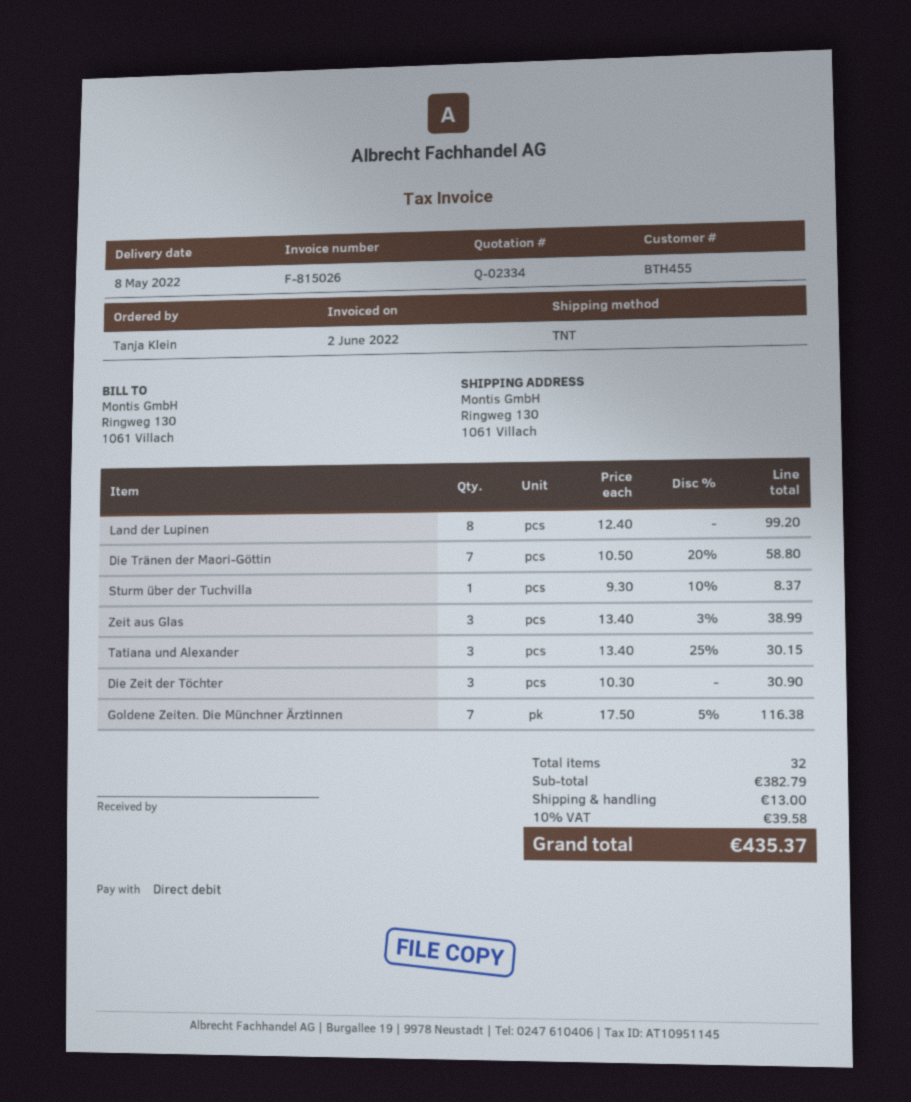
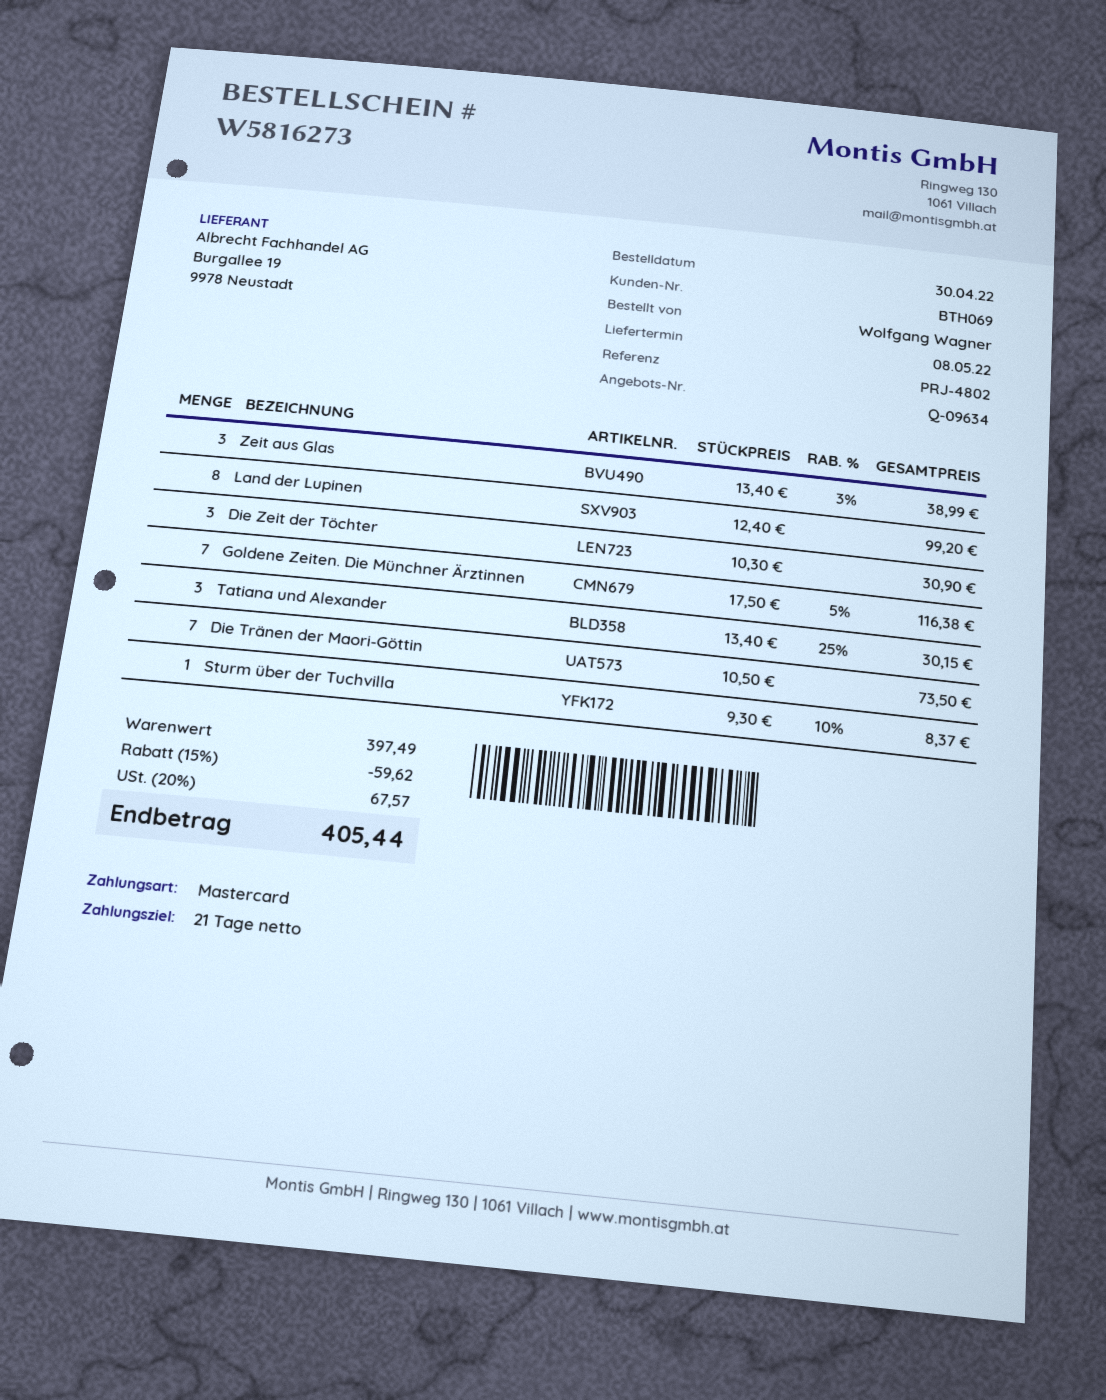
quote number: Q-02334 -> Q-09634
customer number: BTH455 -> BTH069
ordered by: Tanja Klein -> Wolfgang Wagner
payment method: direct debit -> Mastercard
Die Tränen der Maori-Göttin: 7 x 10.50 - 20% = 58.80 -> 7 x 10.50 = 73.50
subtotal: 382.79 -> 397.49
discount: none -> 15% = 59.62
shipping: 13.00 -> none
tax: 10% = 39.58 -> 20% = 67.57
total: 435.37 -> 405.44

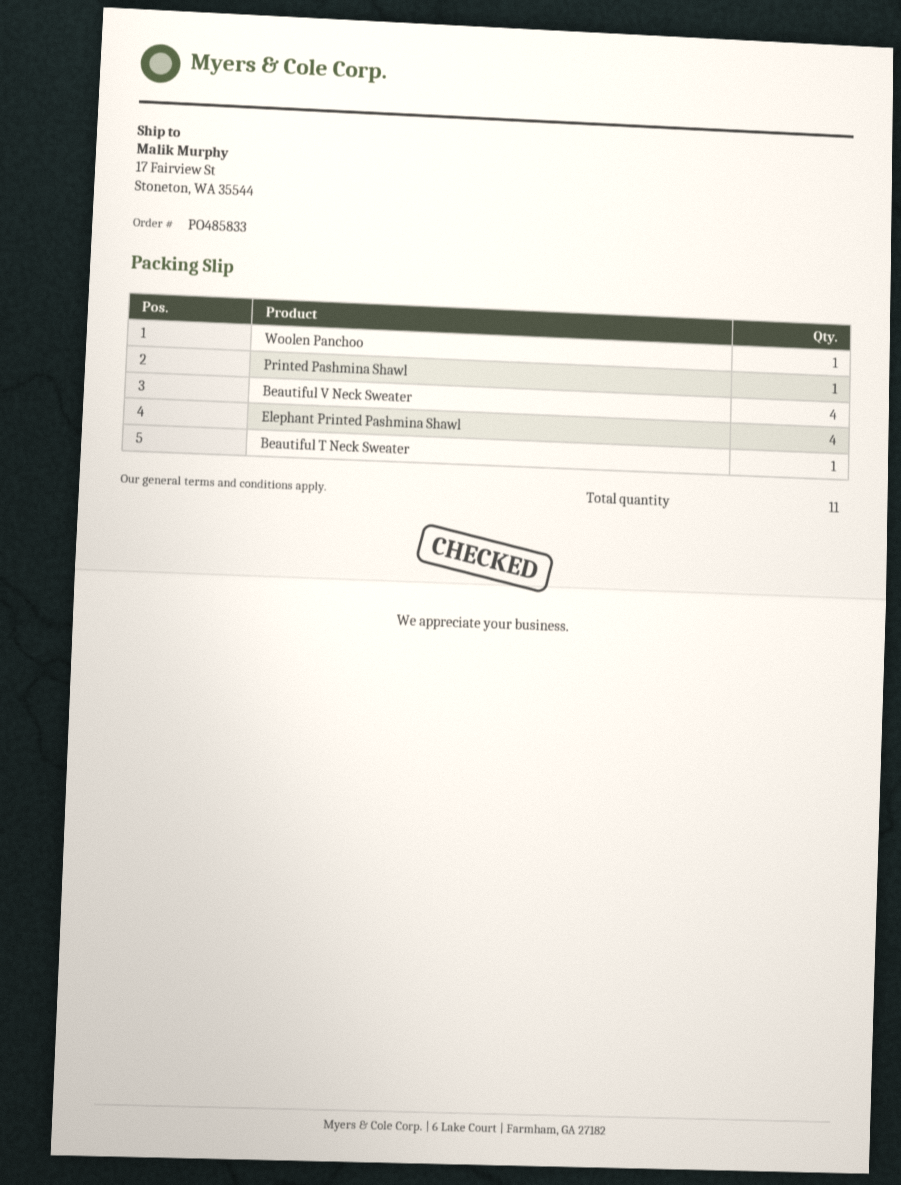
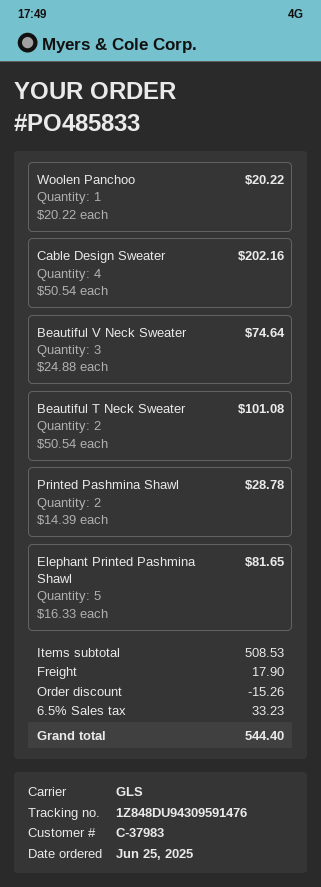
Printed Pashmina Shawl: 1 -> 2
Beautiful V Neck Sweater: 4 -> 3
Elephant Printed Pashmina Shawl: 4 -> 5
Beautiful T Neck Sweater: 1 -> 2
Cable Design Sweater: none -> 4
_ _ _ _ _ _ _
# [PROBLEM DESCRIPTION]
What is wanted is a verbatim transcription of every record above, pictures excluded.

# [OUTPUT OF THE TASK]
quote number: Q-02334 -> Q-09634
customer number: BTH455 -> BTH069
ordered by: Tanja Klein -> Wolfgang Wagner
payment method: direct debit -> Mastercard
Die Tränen der Maori-Göttin: 7 x 10.50 - 20% = 58.80 -> 7 x 10.50 = 73.50
subtotal: 382.79 -> 397.49
discount: none -> 15% = 59.62
shipping: 13.00 -> none
tax: 10% = 39.58 -> 20% = 67.57
total: 435.37 -> 405.44

Printed Pashmina Shawl: 1 -> 2
Beautiful V Neck Sweater: 4 -> 3
Elephant Printed Pashmina Shawl: 4 -> 5
Beautiful T Neck Sweater: 1 -> 2
Cable Design Sweater: none -> 4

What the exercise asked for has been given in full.